O julgamento, nos ensina o Evangelho, será um julgamento de misericórdia aos que forem obedientes a Deus até o fim. Uma “voz do alto”, a voz do Pai, é ouvida por todos, alto e claro: “Eu o glorifiquei e o glorificarei de novo”. O “nome de Deus” foi glorificado. “Nome” é um sinônimo para a Aliança. Deus é amor, diz São João (1Jo 4,8). Ser uma família é quem Deus É. Seu “nome” glorificado através da Páscoa do Senhor é a entrega total que logo celebraremos, a Paixão de Morte de Cristo pela Glória (doxa) de Deus.
Satanás é o “soberano” (archon ἄρχων) deste mundo, mas ele está para ser derrotado, diz o Senhor. Essa é a vitória da Cruz. Essa é a vitória a que somos chamados a participar em total obediência. Obediência que é a fé total no Sacrifício Salvífico que nos conforta.
Neste quinto domingo da Quaresma, o Senhor nos mostra que a Quaresma na terra, o tempo no deserto dos nossos pecados, está no fim. Já vemos a Luz que não se apaga. Ela não está longe! Ela está sempre conosco. Somos chamados a obedecer hoje, a viver o Evangelho em caridade agora, para que, na nossa Páscoa, sejamos também ressuscitados pela Glória do Nome de Deus!
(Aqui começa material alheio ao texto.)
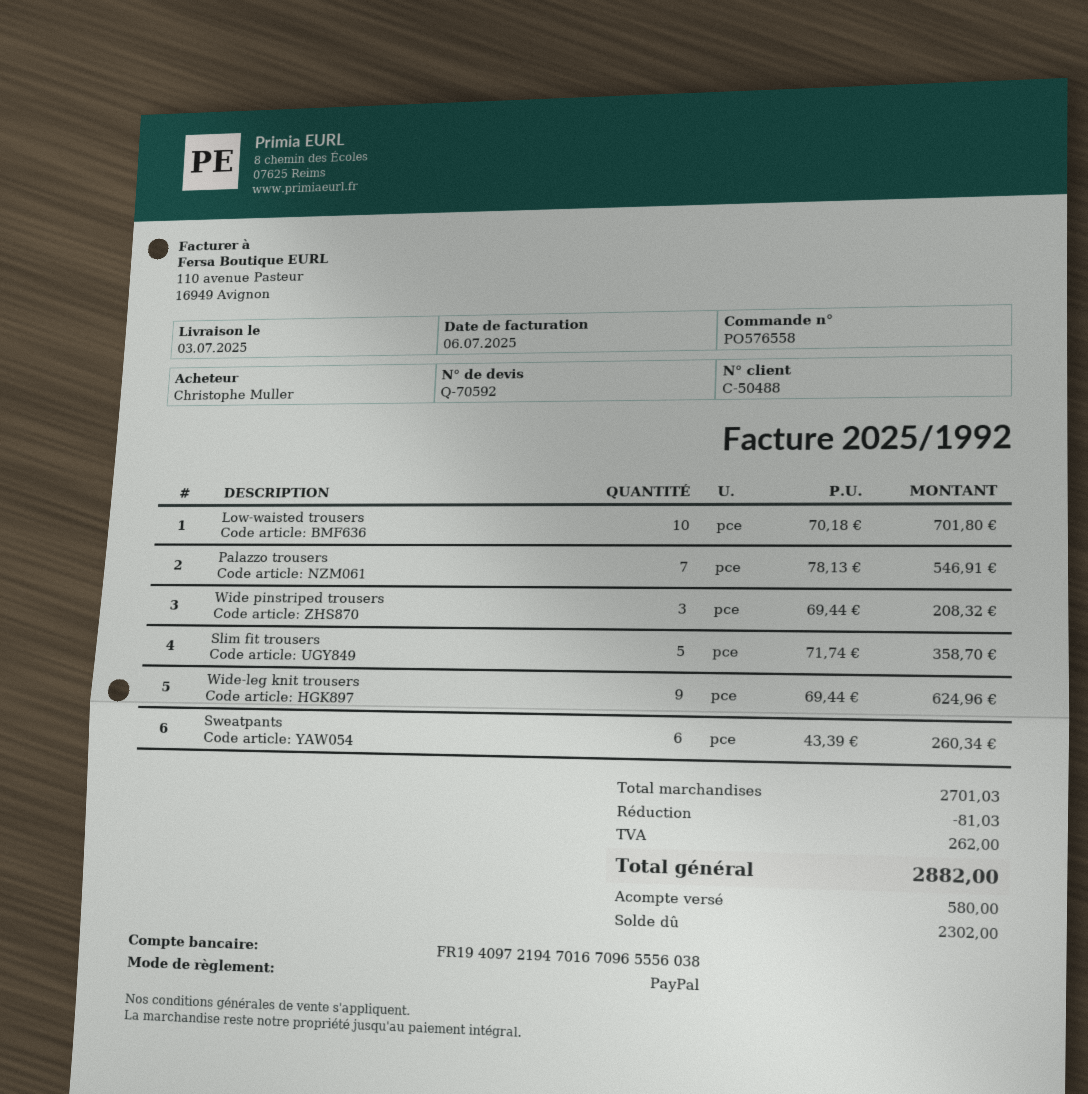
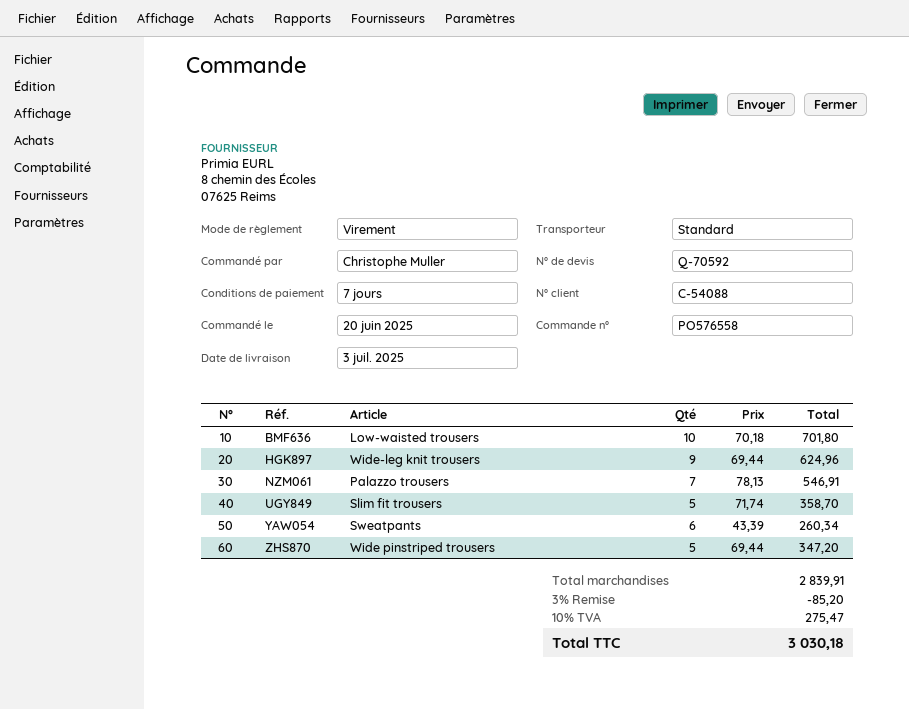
customer number: C-50488 -> C-54088
payment method: PayPal -> bank transfer
Wide pinstriped trousers: 3 x 69.44 = 208.32 -> 5 x 69.44 = 347.20
subtotal: 2701.03 -> 2839.91
discount: 81.03 -> 85.20
tax: 262.00 -> 275.47
total: 2882.00 -> 3030.18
Nos preparemos para a chegada do Senhor em Jerusalém e os preparativos para o memorial eterno da Páscoa do Senhor. Não tenham medo e nem esmoreçam neste final de caminhada quaresmal. O Senhor já nos contou o fim dessa história. Ele é o Alfa e o Ômega, o começo e o fim, a eternidade no amor do Pai. Caminhemos com alegria e esperança para fora do deserto!
A hora está chegando e nós já podemos ouvir a voz que vem do alto. Glória a Deus nas alturas e paz na terra aos homens por Ele amados!